Back in reality, Kelly continues living out the rest of her days, now attached to a respirator. We see her get worse and worse, until she’s wheezing while sitting. She contemplates. “Okay, then,” she finally says. “All things considered, I guess I’m ready… for the rest of it.”

And then, as if in a dream, we see Yorkie again, walking up the beach to her car with a personalized license plate. We see Kelly “pass on,” and as her coffin lowers into the ground, her digital soul arrives at the beach house. She and Yorkie drive off together as we leave San Junipero one last time to see robot arms filing away disks into massive, glowing servers. The flashing lights indicate the thousands, maybe millions of minds populating places that serve as heavens on Earth. On one labeled San Junipero, we see an arm insert Kelly’s drive. And that’s that.
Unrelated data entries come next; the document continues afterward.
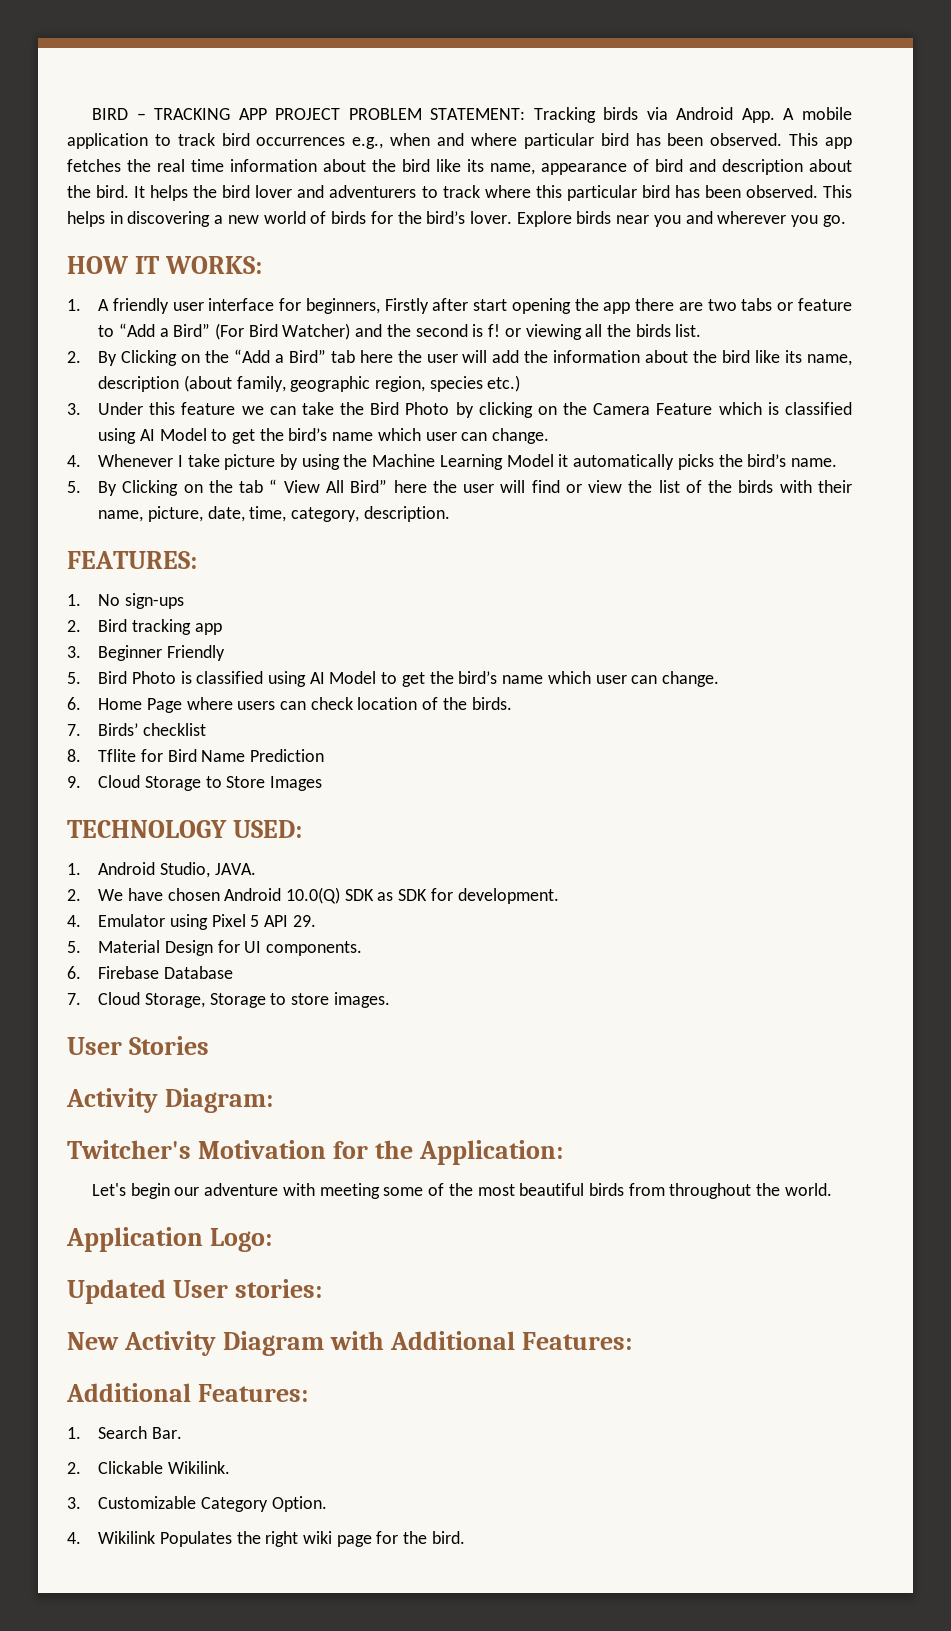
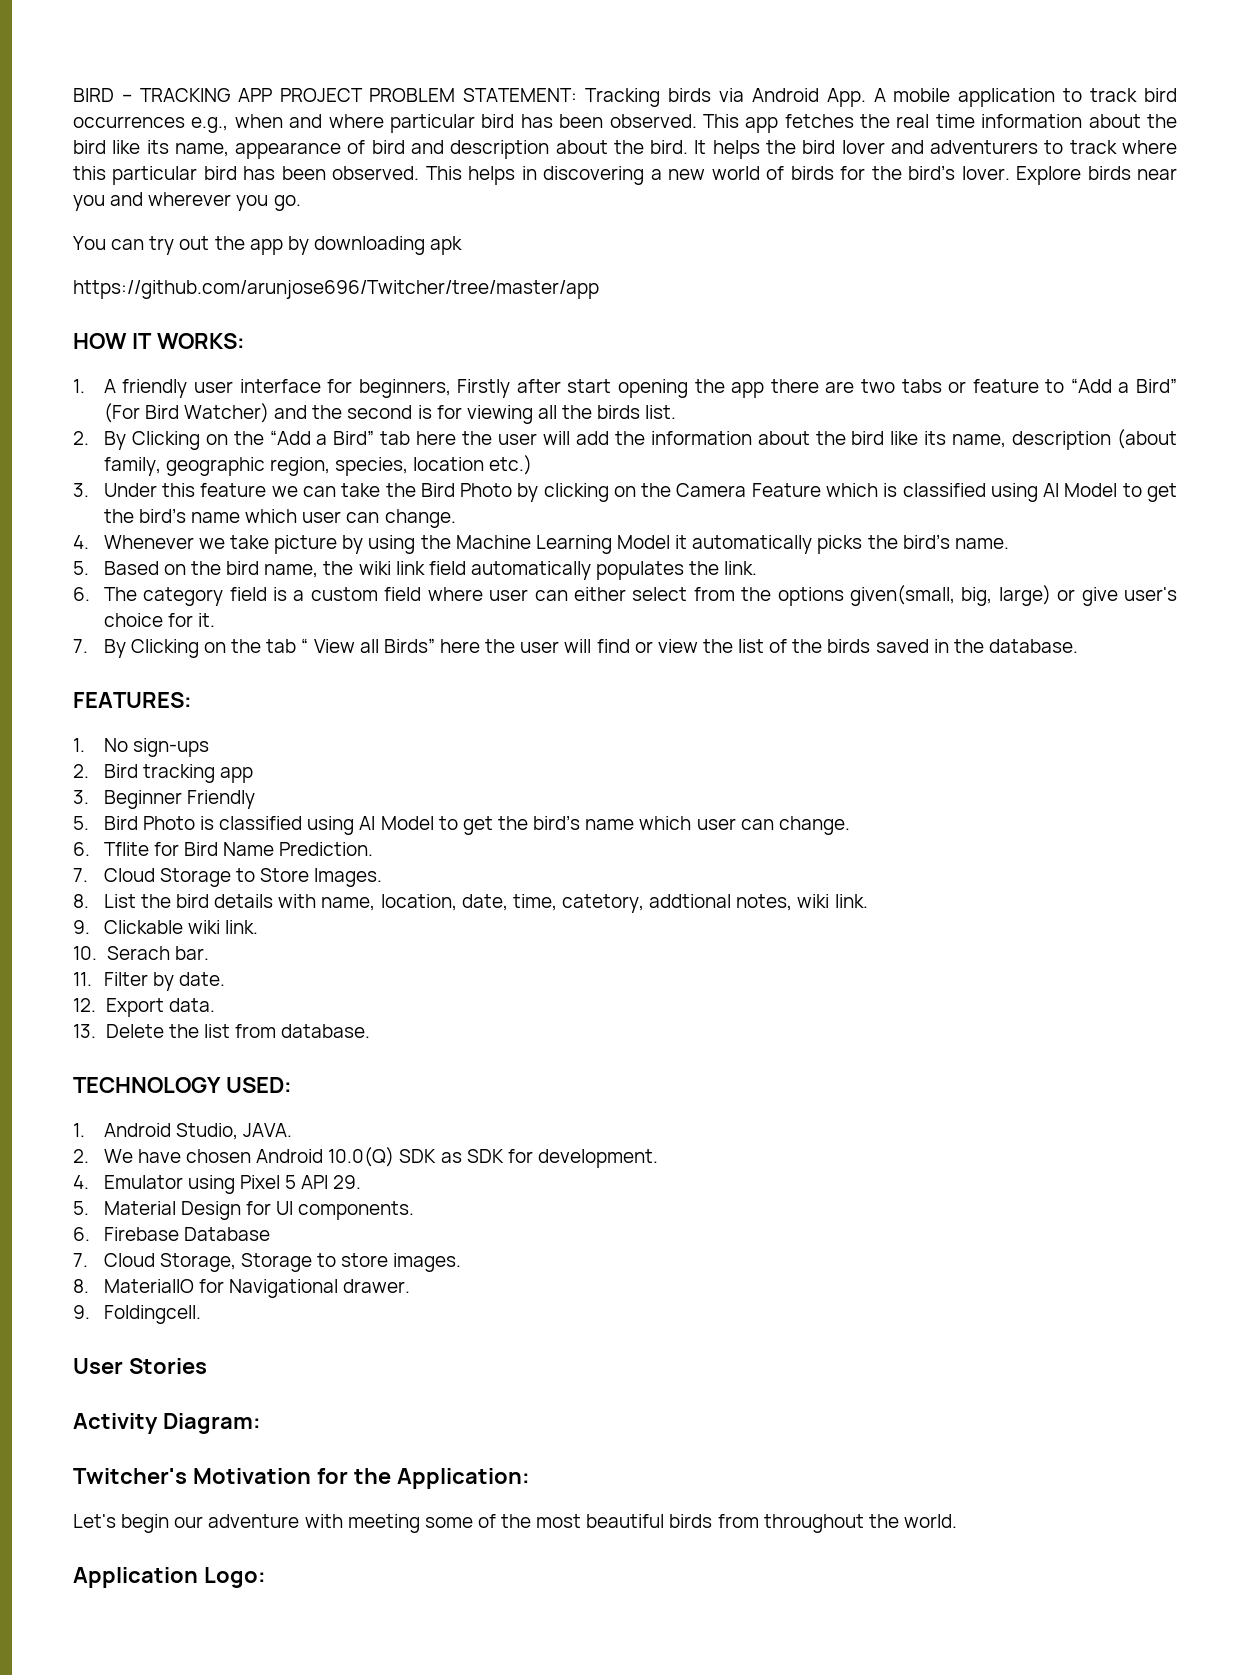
(846, 221) none -> [73,236,463,255] [73,280,599,299] // You can try out the app by downloading apk // https://github.com/arunjose696/Twitcher/tree/master/app
[488,324,521,337] f! or -> [436,405,462,419] for
[429,376,483,392] species -> [335,457,485,476] species, location
[177,455,183,467] I -> [198,538,225,549] we
(81, 487) none -> [103,561,758,580] [73,585,1178,606] [103,613,216,627] [73,639,88,653] Based on the bird name, the wiki link field automatically populates the link. // 6. The category field is a custom field where user can either select from the options given(small, big, large) or give user's choice for it. // 7.
[325,479,388,493] All Bird” -> [359,638,435,653] all Birds”
[779,480,852,493] [98,506,450,522] with their name, picture, date, time, category, description. -> [875,639,1078,653] saved in the database.
[98,697,512,713] [67,723,206,736] [67,749,81,762] Home Page where users can check location of the birds. // 7. Birds’ checklist // 8. -> (90, 849) none
[249,749,324,762] [67,776,81,788] Prediction // 9. -> [279,842,374,856] [73,868,88,882] Prediction. // 7.
[269,776,322,791] Images -> [314,868,383,887] [73,894,868,913] [73,920,259,934] [73,946,209,960] [73,972,226,991] [73,998,215,1017] [73,1024,371,1038] Images. // 8. List the bird details with name, location, date, time, catetory, addtional notes, wiki link. // 9. Clickable wiki link. // 10. Serach bar. // 11. Filter by date. // 12. Export data. // 13. Delete the list from database.
(390, 1000) none -> [73,1279,411,1298] [73,1305,201,1324] // 8. MaterialIO for Navigational drawer. // 9. Foldingcell.
[67,1279,323,1304] [67,1331,633,1356] [66,1383,309,1402] [67,1426,182,1439] [67,1461,230,1474] [67,1496,327,1512] [67,1531,465,1547] // Updated User stories: // New Activity Diagram with Additional Features: // Additional Features: // 1. Search Bar. // 2. Clickable Wikilink. // 3. Customizable Category Option. // 4. Wikilink Populates the right wiki page for the bird. -> (266, 1577) none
“San Junipero” is an episode that tenderly peels back its layers little by little, and unlike most Black Mirror stories, isn’t trying to startle you with its vision of technology’s future. It’s difficult to describe, because the emotional stakes are high but introspective. It’s intimate, all about loving looks and longing glances and little moments. (In a way, it’s this season’s “Be Right Back,” which was also directed by Owen Harris.)

Better yet, the hour doesn’t forget to take a wider look at the world it inhabits. The visuals of San Junipero’s street corner look juuuust off-center enough to mimic, not mirror, reality, and there’s a strong sense of world-building, especially when the secret of San Junipero comes to stark, technicolor clarity. Uploading your consciousness is an idea that’s been explored before — think Don Hertzfeldt’s World of Tomorrow, for one — but this episode explores it just enough to hint at what else is happening in reality. “San Junipero” is a beautifully crafted puzzle box that opens doors to bigger questions. What are other San Junipero-like destinations available in this system? How do people choose? How long is eternity? What else is there to do? What times can you explore? If it’s a storage of memories, are they your memories combined with everyone else’s? Can you reach an era you never lived in? If you can change your appearance at will, what else can you change?

This episode’s twist isn’t what San Junipero is; instead, it’s that San Junipero represents an optimistic outlook on technology. Though there are flaws to the system — Wes proves that eternity can give way to obsession very quickly — the story never loses focus of the characters caught between the real and the virtual. There’s hope beating at the heart of “San Junipero” — hope that anchors Black Mirror‘s third season in something more than thrills and chills.